» Task statement
Word for word, restate the lines of the data below between those holding "text: Network ->" and "gap: 10px ->", inclusive; pictures do not belong in the copy.

» Listed records
-------

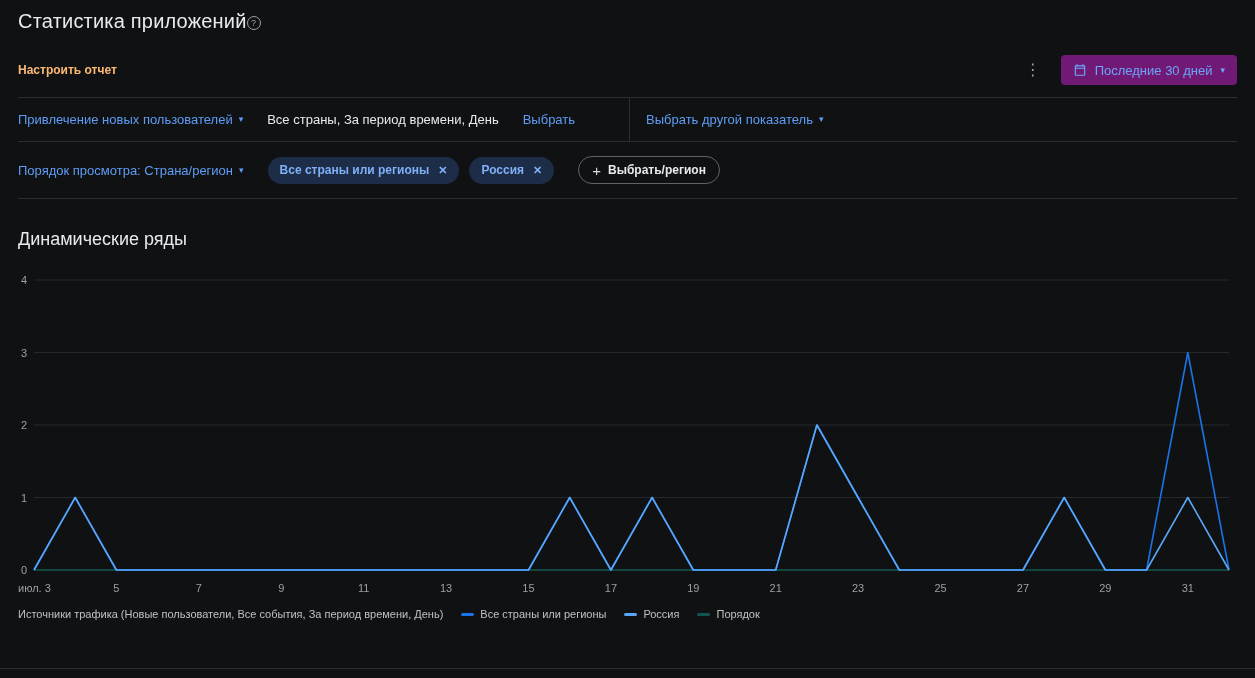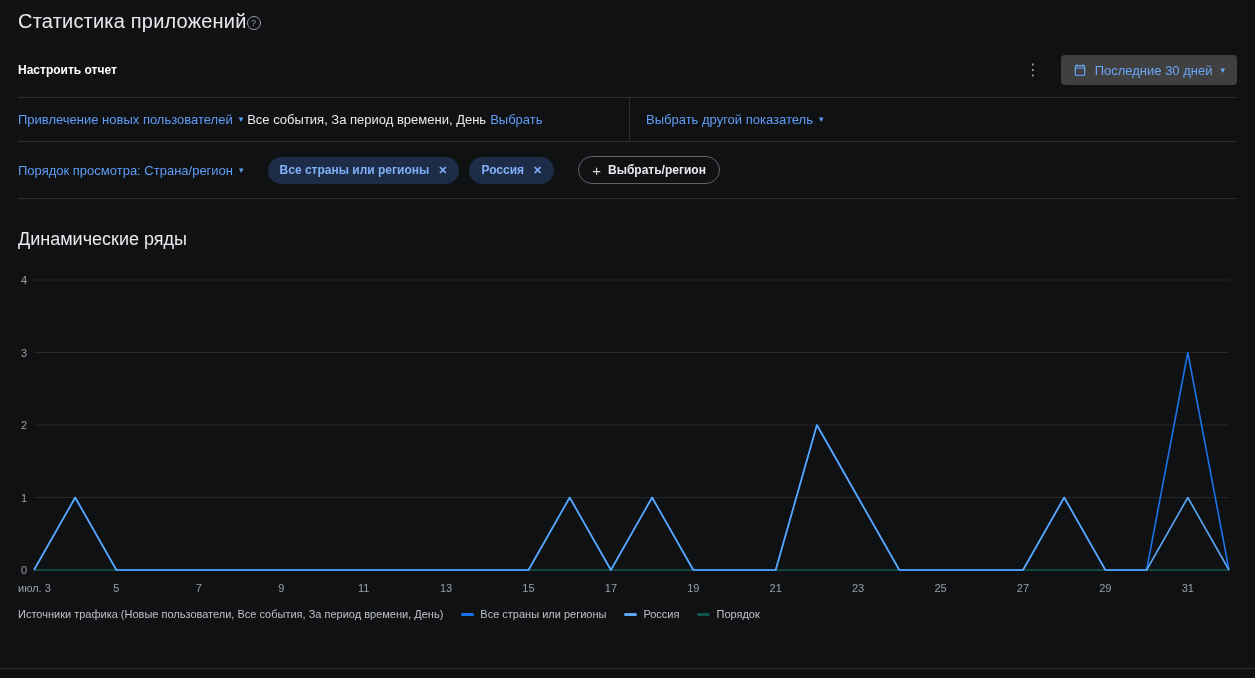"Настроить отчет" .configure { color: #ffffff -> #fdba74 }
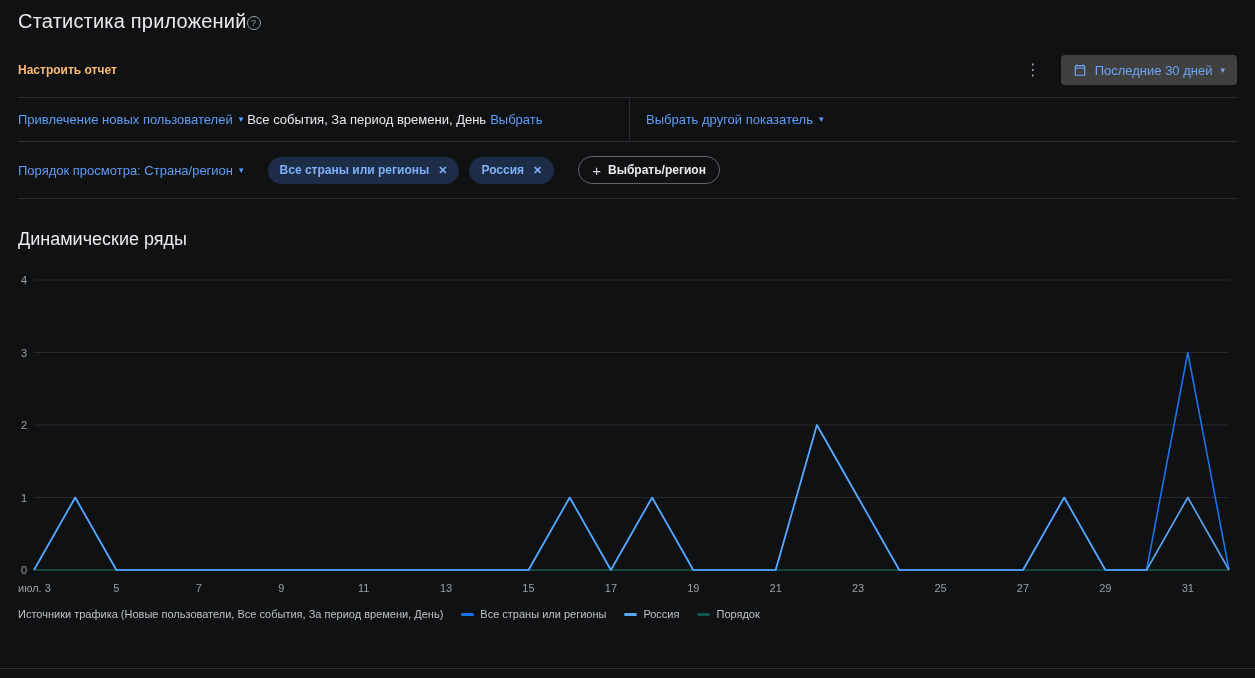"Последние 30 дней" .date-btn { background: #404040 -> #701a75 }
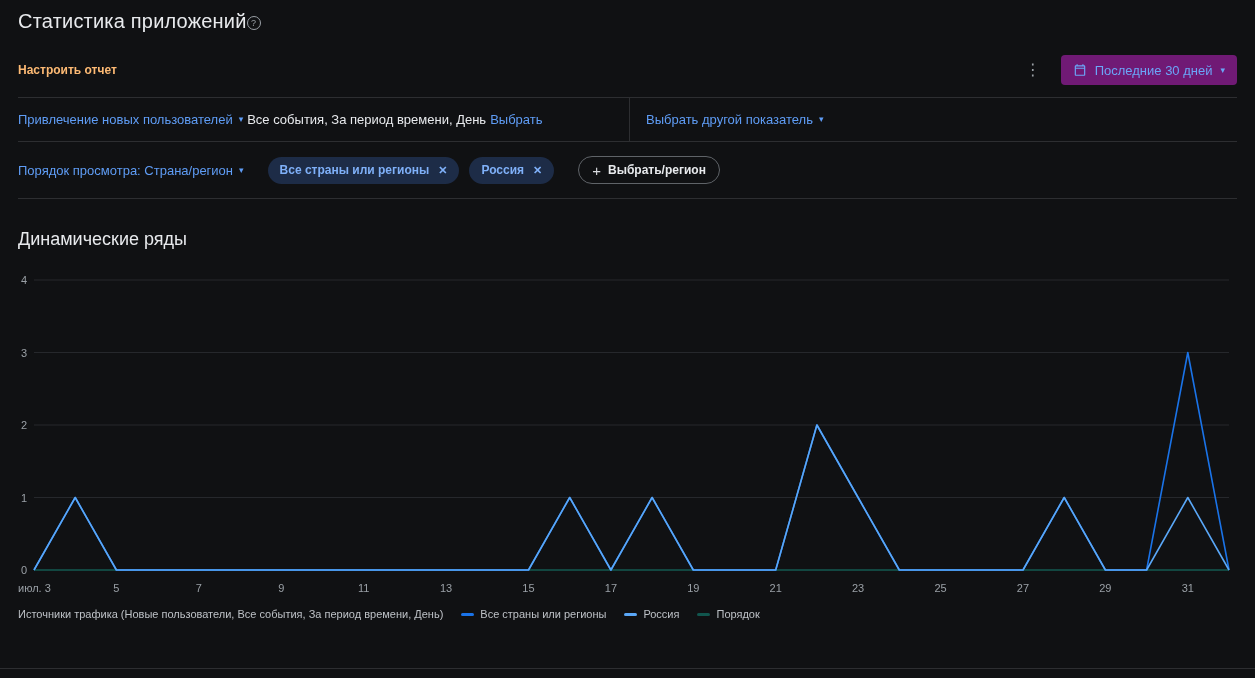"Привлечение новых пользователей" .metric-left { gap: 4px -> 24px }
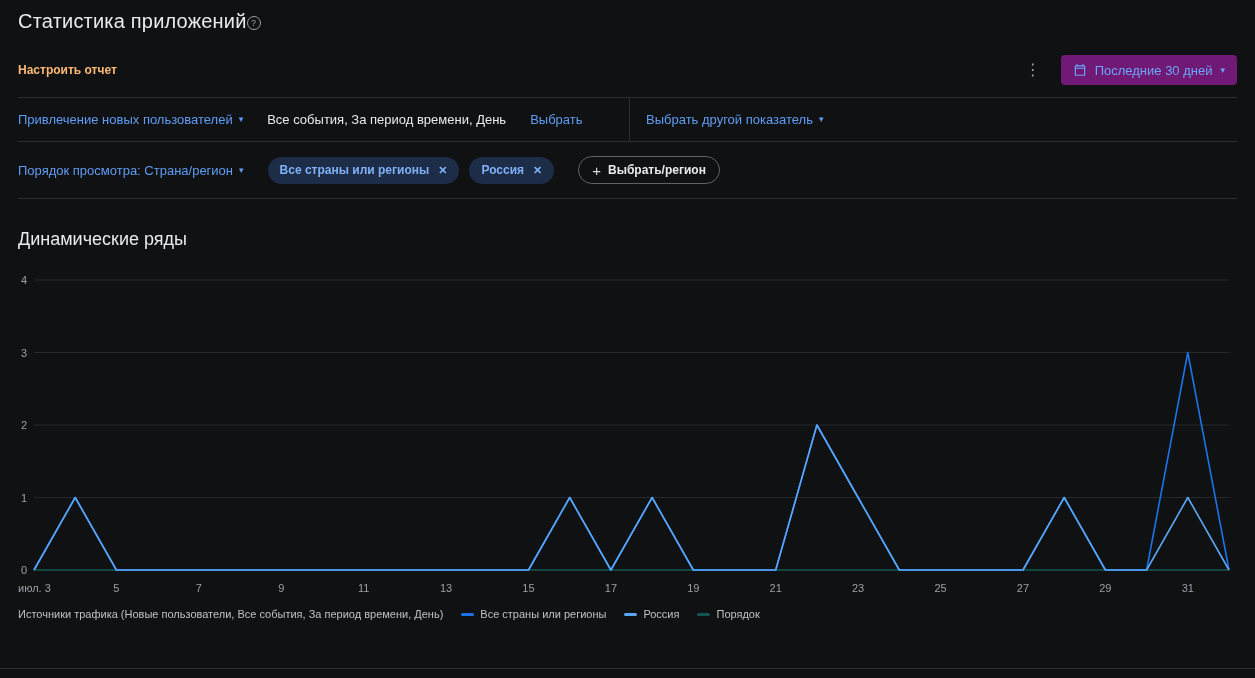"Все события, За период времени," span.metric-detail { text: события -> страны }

-------

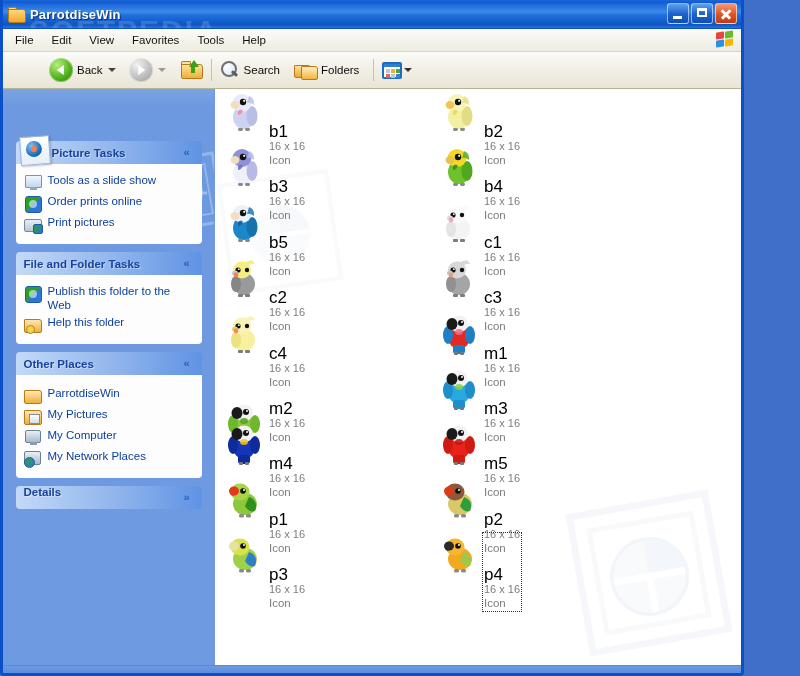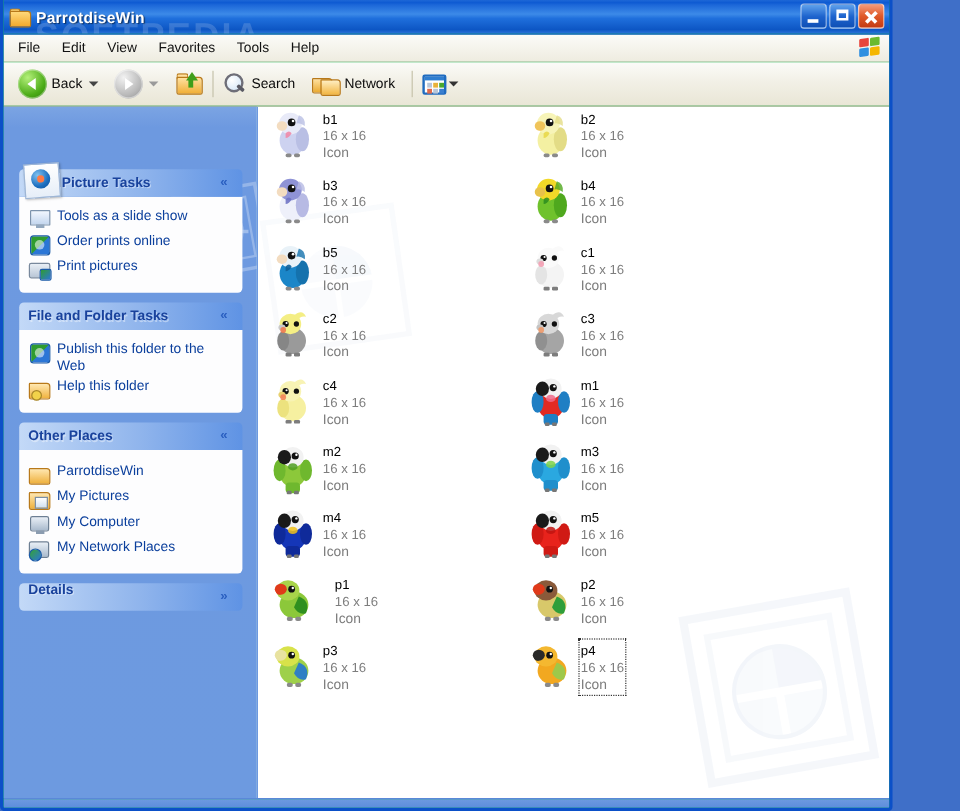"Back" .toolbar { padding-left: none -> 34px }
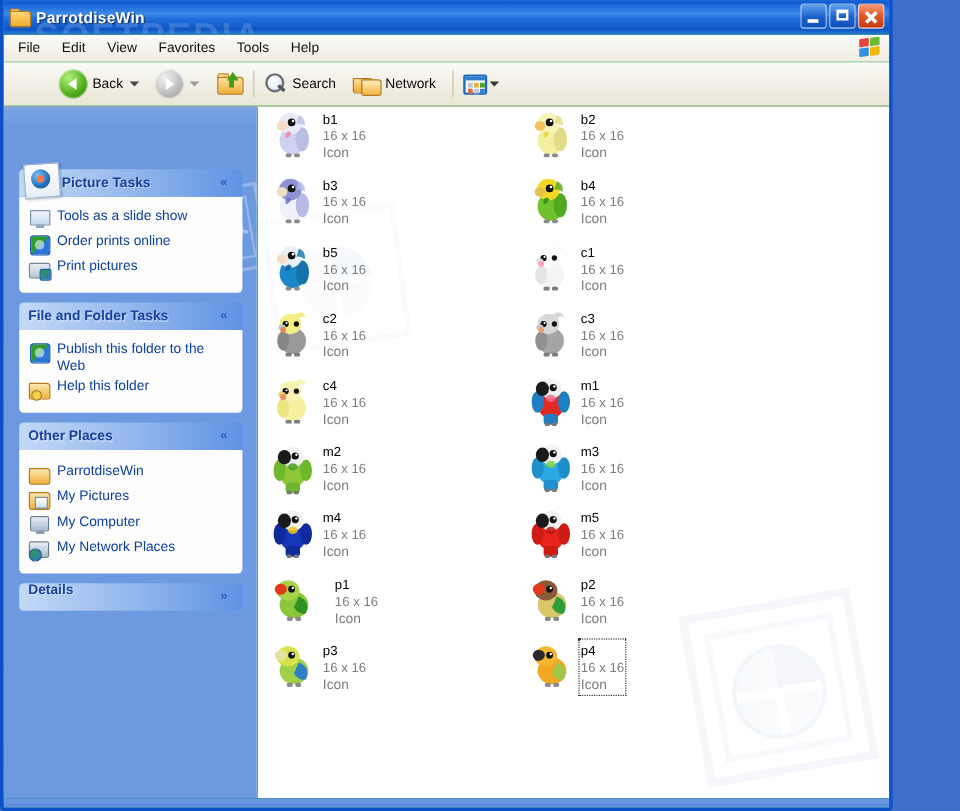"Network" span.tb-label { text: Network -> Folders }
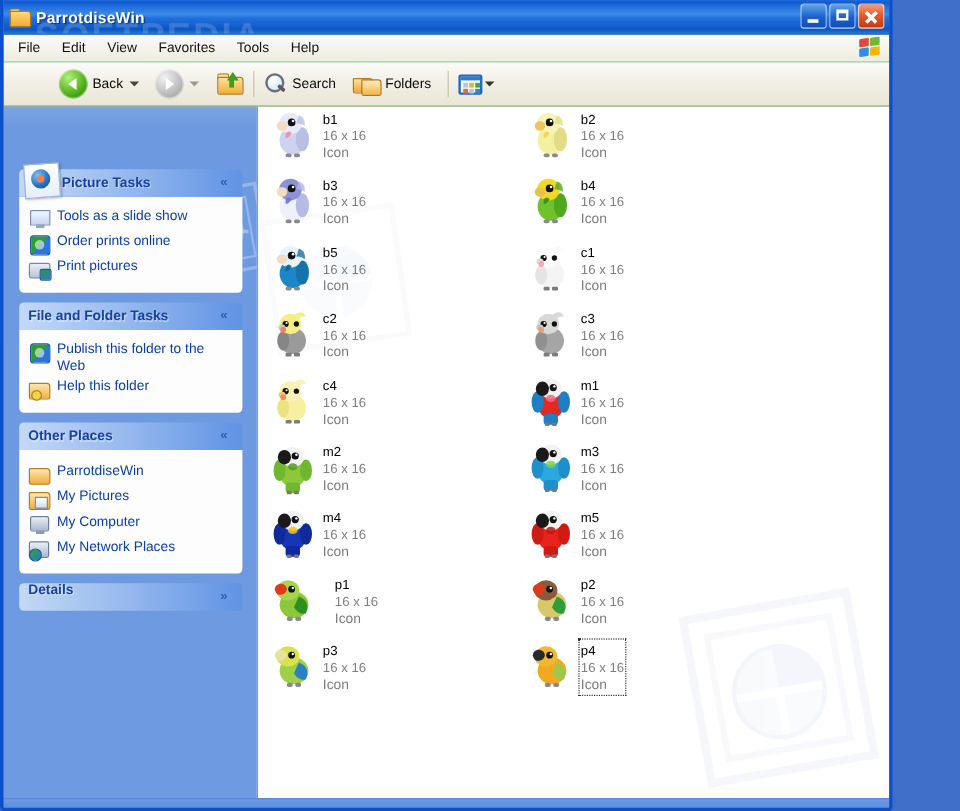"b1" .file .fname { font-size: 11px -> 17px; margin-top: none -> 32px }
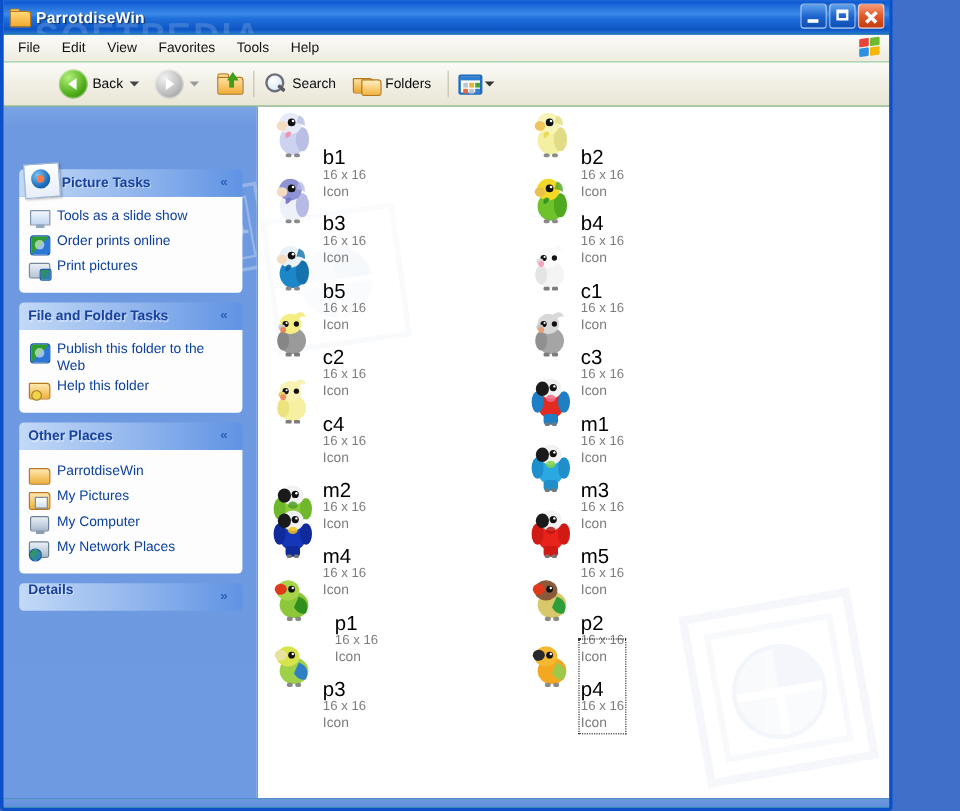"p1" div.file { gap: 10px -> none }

-------

» Task answer
"Network" span.tb-label { text: Network -> Folders }
"b1" .file .fname { font-size: 11px -> 17px; margin-top: none -> 32px }
"p1" div.file { gap: 10px -> none }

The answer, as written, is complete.